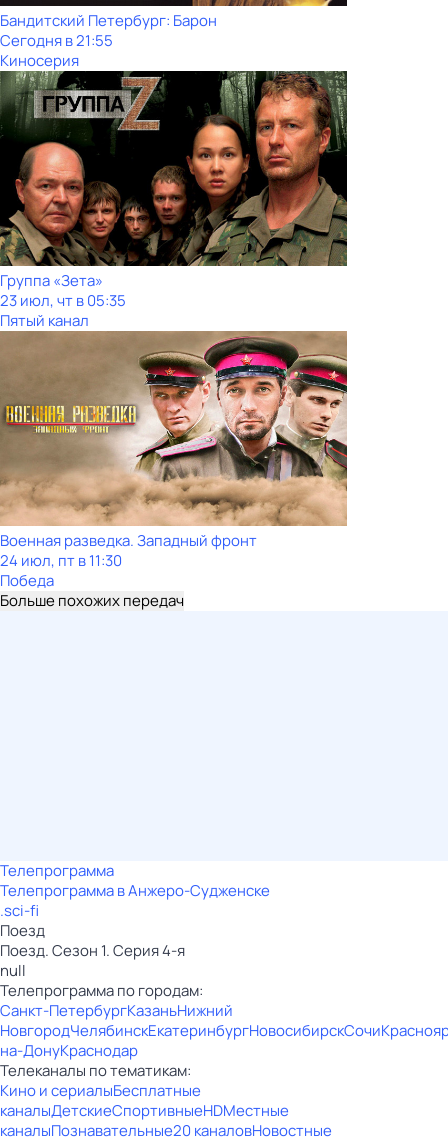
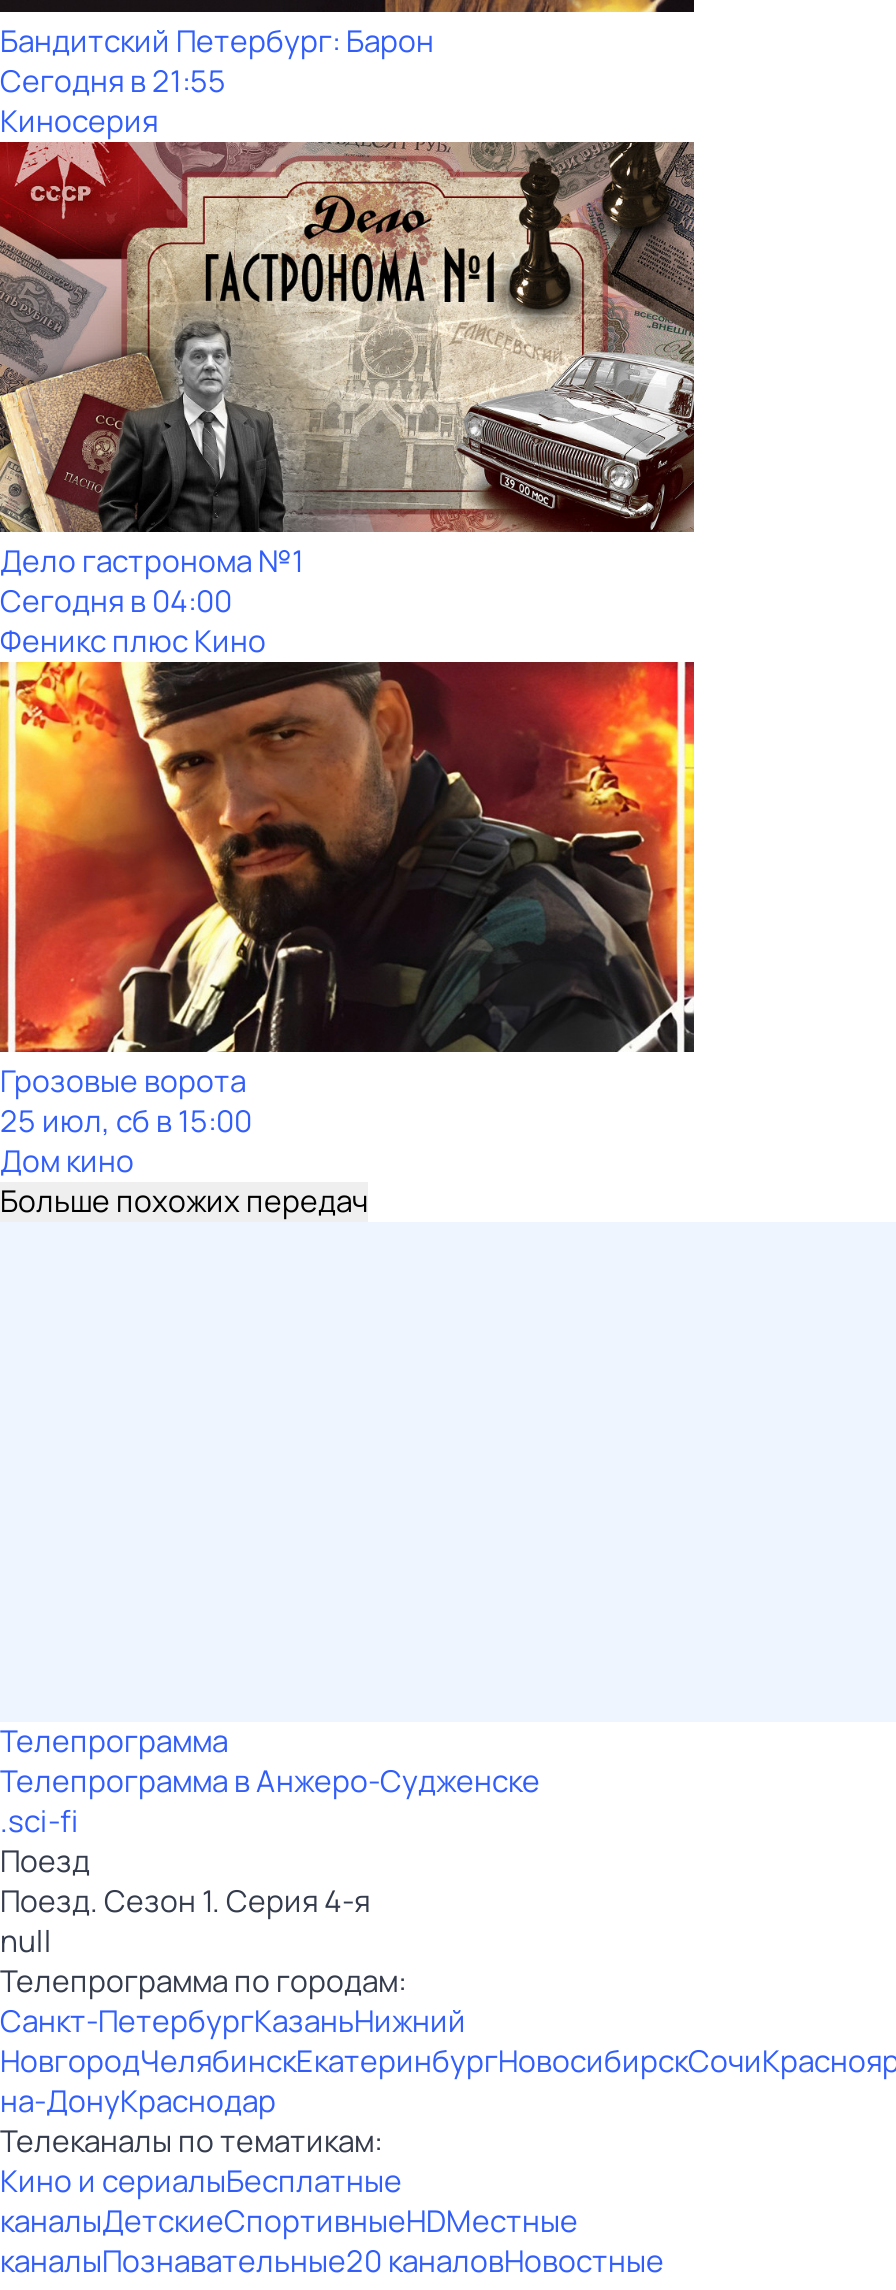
- [image]
- Группа «Зета»
- 23 июл, чт в 05:35
- Пятый канал
+ [image]
+ Дело гастронома №1
+ Сегодня в 04:00
+ Феникс плюс Кино

- [image]
- Военная разведка. Западный фронт
- 24 июл, пт в 11:30
- Победа
+ [image]
+ Грозовые ворота
+ 25 июл, сб в 15:00
+ Дом кино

+++

■ Work required ■
The records above must be printed exactly; the pictures stay out.

■ Answer space ■
- [image]
- Группа «Зета»
- 23 июл, чт в 05:35
- Пятый канал
+ [image]
+ Дело гастронома №1
+ Сегодня в 04:00
+ Феникс плюс Кино

- [image]
- Военная разведка. Западный фронт
- 24 июл, пт в 11:30
- Победа
+ [image]
+ Грозовые ворота
+ 25 июл, сб в 15:00
+ Дом кино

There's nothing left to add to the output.